Depuis la loi Kouchner de mars 2002, elle est d’un soutien indéfectible auprès de celles et ceux confrontés à une problématique dans leur pathologie : la Maison des usagers de la santé (MDU) installée soit en milieu hospitalier, soit dans les territoires. Trois établissements de la sorte dans les Pyrénées-Orientales sont placés sous la houlette du Collectif associatif usagers de la santé (CAUS 66) et se trouvent au carrefour d’une cinquantaine d’associations de la santé, du bien-être et du handicap. Et chaque jour, une quinzaine de bénévoles tente de trouver des réponses aux aléas du quotidien des personnes en soins, ou en rupture de soins, et de leurs aidants.

“À la Maison des usagers, on ne sait pas tout.
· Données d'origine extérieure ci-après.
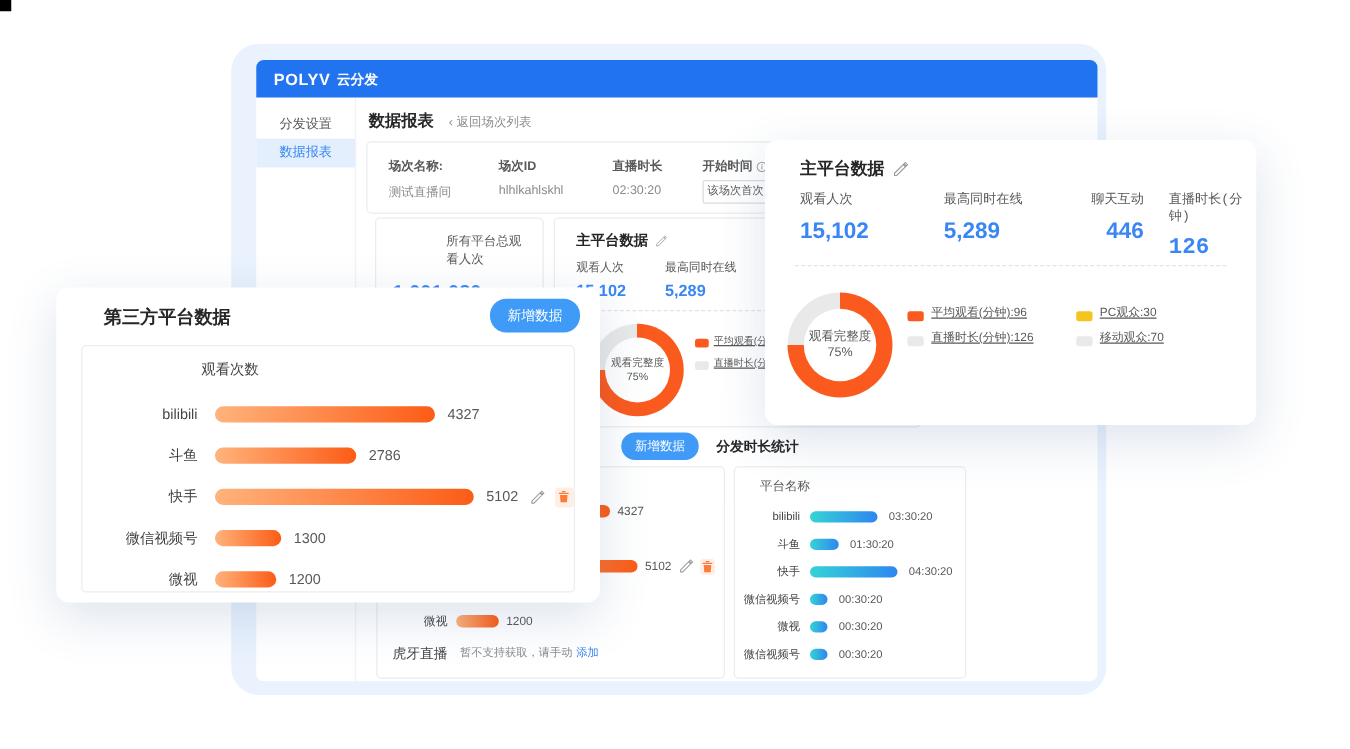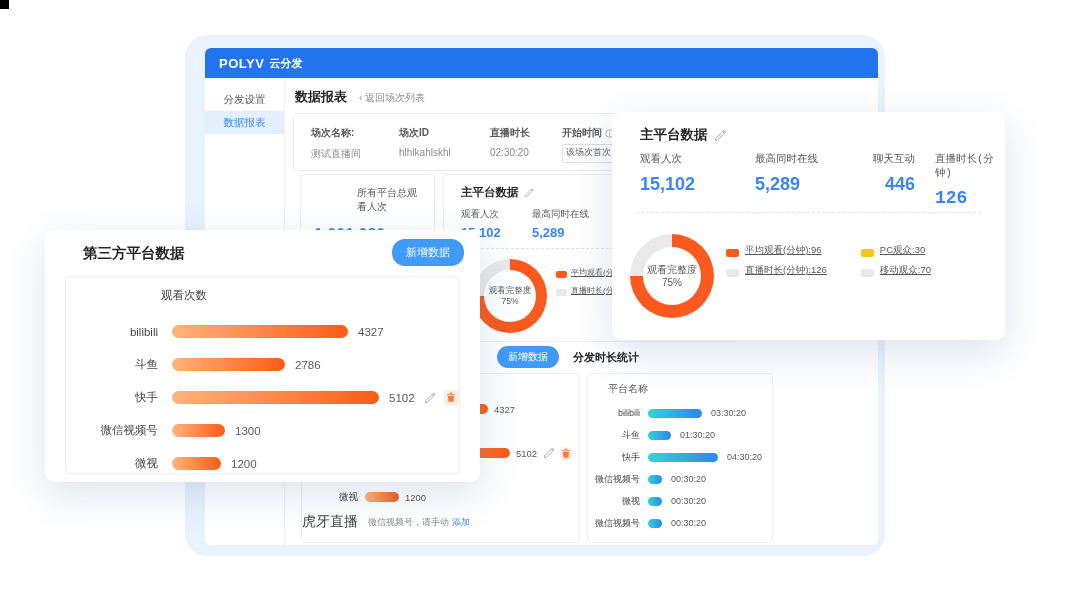"虎牙直播" .note-label { font-size: 14px -> 11px }
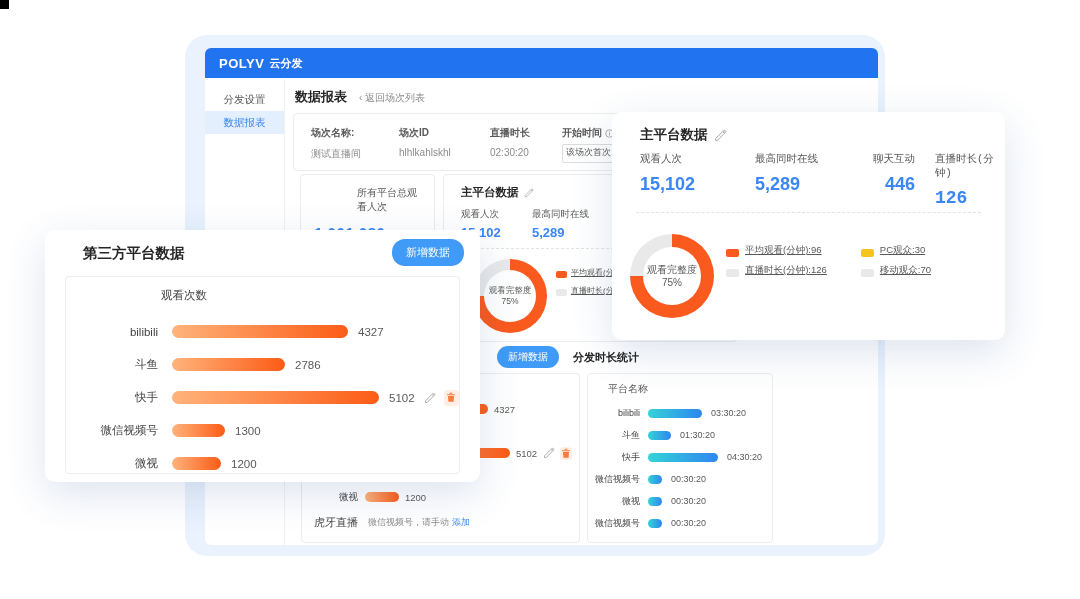"微信视频号，请手动" span.note-text { text: 微信视频号 -> 暂不支持获取 }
Mais on va trouver la solution”, attestent Alain Bobo, président du CAUS 66 et de la Fédération nationale des MDU, et Josiane Bobo, secrétaire générale du CAUS 66. Qui plus est en pleine crise pandémique de la Covid-19 qui a quelque peu ébranlé (c’est le moins que l’on puisse dire) le système de santé français. “On est toujours là ! Les services que nous apportions avant, on les fait toujours !”, rassurent les deux interlocuteurs. 

Tests PCR, vaccins… “des préconisations pour lever leurs doutes”

Les maîtres mots de la Maison des usagers de la santé -qui associe notamment à ses démarches la CPAM, l’ARS, les professionnels de santé du centre-ville de Perpignan- sont accueil, écoute et information : “On a créé une bulle dans le domaine de la santé où les usagers sont intégrés.” “En période de Covid, nous recevons à la demande, sur rendez-vous, et lors d’horaires définis, précisent Josiane et Alain Bobo. L’approche doit rester individuelle car il en va du confidentiel.” Où passer des tests PCR ? Faut-il se faire vacciner ? Faut-il avoir peur du vaccin ? sont quelques-unes des questions formulées par les personnes malades aux équipes de la Maison de santé : “Nous, nous leur communiquons les informations que l’on nous a données. Ce ne sont que des préconisations pour lever leurs doutes.” Mais il en va aussi de l’assistance psychologique car “l’isolement a été encore plus important pendant cette période de crise sanitaire. Tout le monde a été affecté dans ses élans.”